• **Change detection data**
★ ★ ★ ★ ★ ★ ★

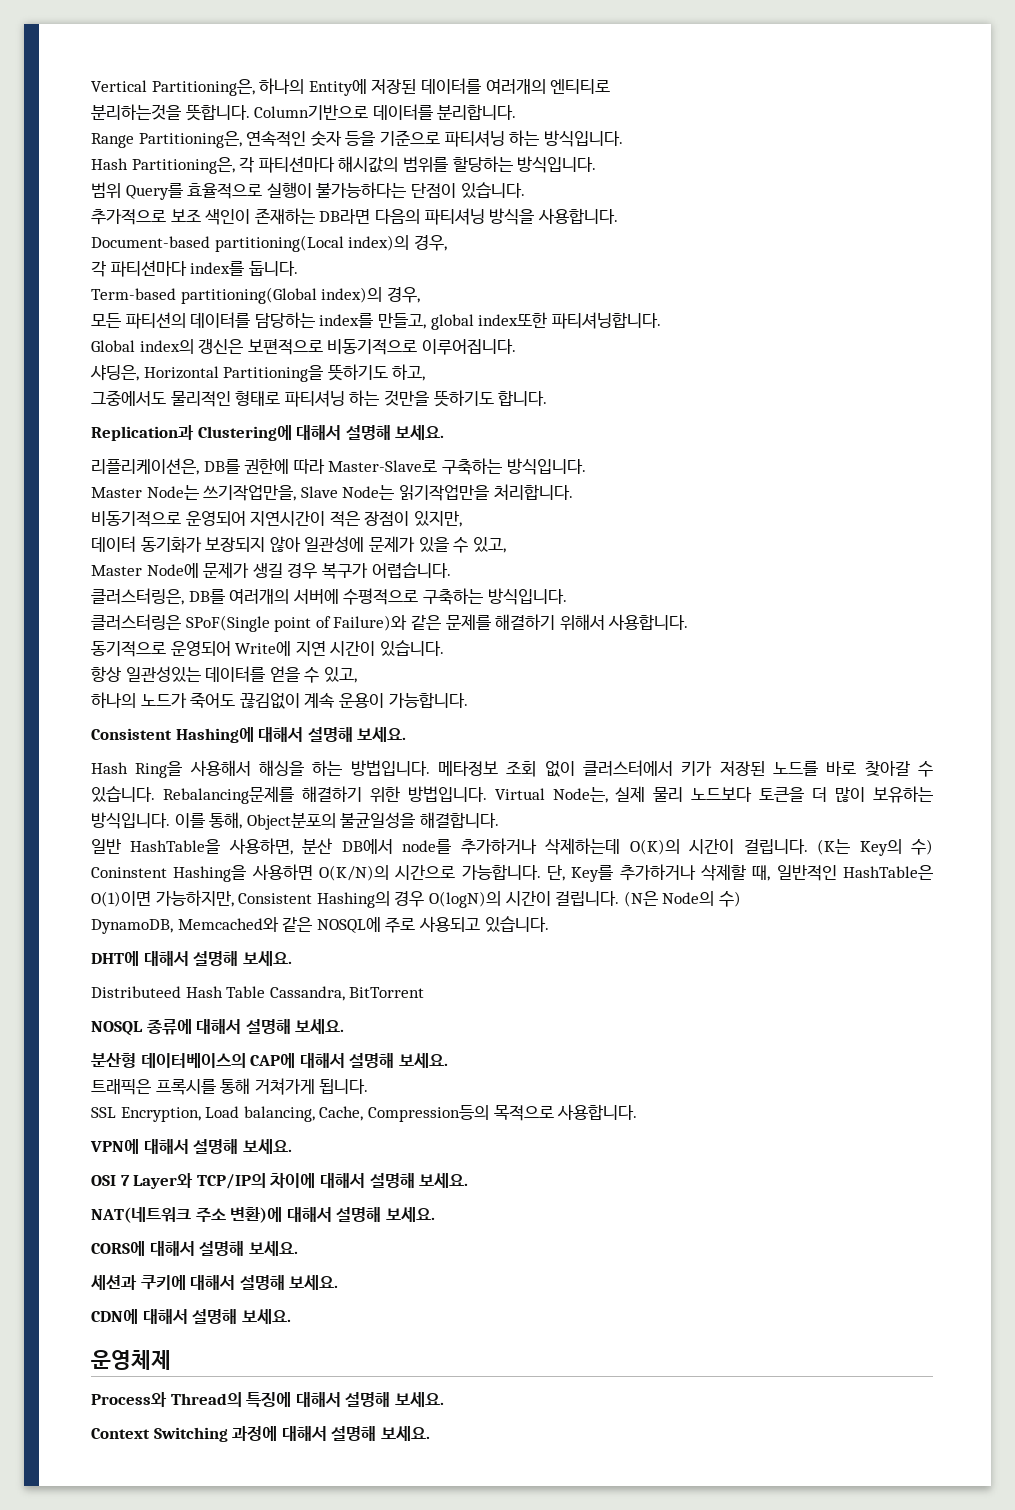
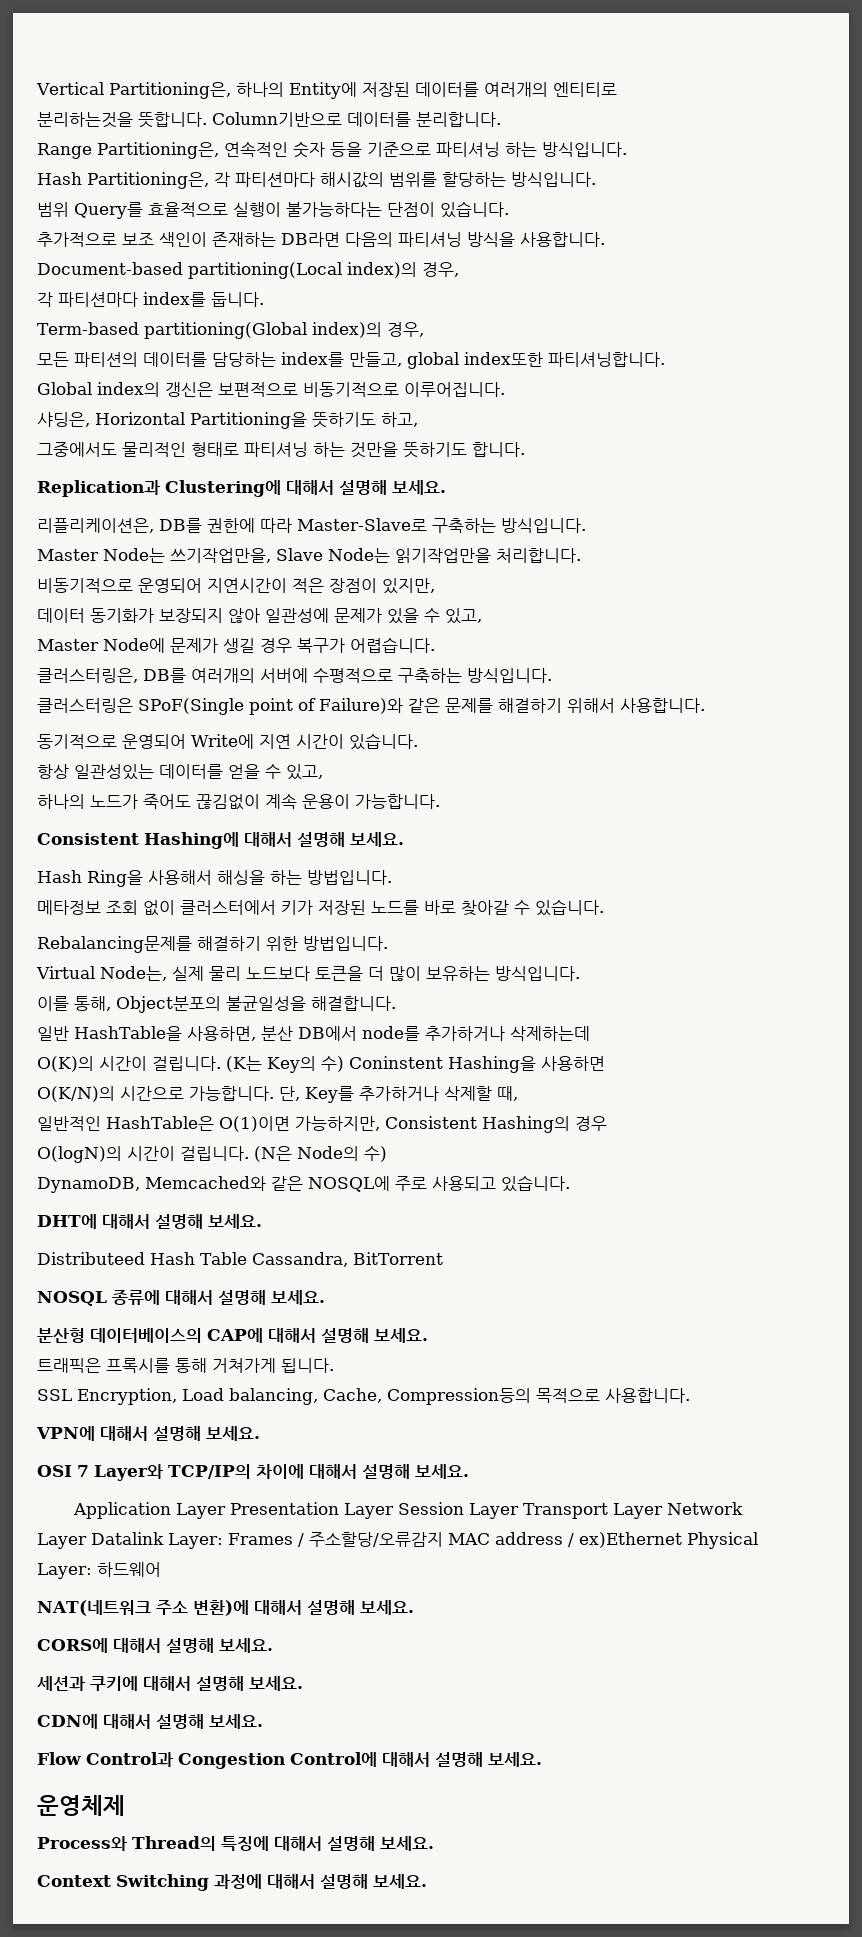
- Hash Ring을 사용해서 해싱을 하는 방법입니다. 메타정보 조회 없이 클러스터에서 키가 저장된 노드를 바로 찾아갈 수 있습니다. Rebalancing문제를 해결하기 위한 방법입니다. Virtual Node는, 실제 물리 노드보다 토큰을 더 많이 보유하는 방식입니다. 이를 통해, Object분포의 불균일성을 해결합니다.
+ Hash Ring을 사용해서 해싱을 하는 방법입니다.
+ 메타정보 조회 없이 클러스터에서 키가 저장된 노드를 바로 찾아갈 수 있습니다.
+ Rebalancing문제를 해결하기 위한 방법입니다.
+ Virtual Node는, 실제 물리 노드보다 토큰을 더 많이 보유하는 방식입니다.
+ 이를 통해, Object분포의 불균일성을 해결합니다.
- 일반 HashTable을 사용하면, 분산 DB에서 node를 추가하거나 삭제하는데 O(K)의 시간이 걸립니다.
+ 일반 HashTable을 사용하면, 분산 DB에서 node를 추가하거나 삭제하는데
+ O(K)의 시간이 걸립니다.
- (K는 Key의 수) Coninstent Hashing을 사용하면 O(K/N)의 시간으로 가능합니다.
+ (K는 Key의 수) Coninstent Hashing을 사용하면
+ O(K/N)의 시간으로 가능합니다.
- 단, Key를 추가하거나 삭제할 때, 일반적인 HashTable은 O(1)이면 가능하지만, Consistent Hashing의 경우 O(logN)의 시간이 걸립니다.
+ 단, Key를 추가하거나 삭제할 때,
+ 일반적인 HashTable은 O(1)이면 가능하지만, Consistent Hashing의 경우
+ O(logN)의 시간이 걸립니다.
+ Application Layer Presentation Layer Session Layer Transport Layer Network Layer Datalink Layer: Frames / 주소할당/오류감지 MAC address / ex)Ethernet Physical Layer: 하드웨어
+ Flow Control과 Congestion Control에 대해서 설명해 보세요.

★ ★ ★ ★ ★ ★ ★

• **YOUR TASK**
A verbatim copy of every entry above, with no pictures, is the expected output.

• **RESPONSE**
- Hash Ring을 사용해서 해싱을 하는 방법입니다. 메타정보 조회 없이 클러스터에서 키가 저장된 노드를 바로 찾아갈 수 있습니다. Rebalancing문제를 해결하기 위한 방법입니다. Virtual Node는, 실제 물리 노드보다 토큰을 더 많이 보유하는 방식입니다. 이를 통해, Object분포의 불균일성을 해결합니다.
+ Hash Ring을 사용해서 해싱을 하는 방법입니다.
+ 메타정보 조회 없이 클러스터에서 키가 저장된 노드를 바로 찾아갈 수 있습니다.
+ Rebalancing문제를 해결하기 위한 방법입니다.
+ Virtual Node는, 실제 물리 노드보다 토큰을 더 많이 보유하는 방식입니다.
+ 이를 통해, Object분포의 불균일성을 해결합니다.
- 일반 HashTable을 사용하면, 분산 DB에서 node를 추가하거나 삭제하는데 O(K)의 시간이 걸립니다.
+ 일반 HashTable을 사용하면, 분산 DB에서 node를 추가하거나 삭제하는데
+ O(K)의 시간이 걸립니다.
- (K는 Key의 수) Coninstent Hashing을 사용하면 O(K/N)의 시간으로 가능합니다.
+ (K는 Key의 수) Coninstent Hashing을 사용하면
+ O(K/N)의 시간으로 가능합니다.
- 단, Key를 추가하거나 삭제할 때, 일반적인 HashTable은 O(1)이면 가능하지만, Consistent Hashing의 경우 O(logN)의 시간이 걸립니다.
+ 단, Key를 추가하거나 삭제할 때,
+ 일반적인 HashTable은 O(1)이면 가능하지만, Consistent Hashing의 경우
+ O(logN)의 시간이 걸립니다.
+ Application Layer Presentation Layer Session Layer Transport Layer Network Layer Datalink Layer: Frames / 주소할당/오류감지 MAC address / ex)Ethernet Physical Layer: 하드웨어
+ Flow Control과 Congestion Control에 대해서 설명해 보세요.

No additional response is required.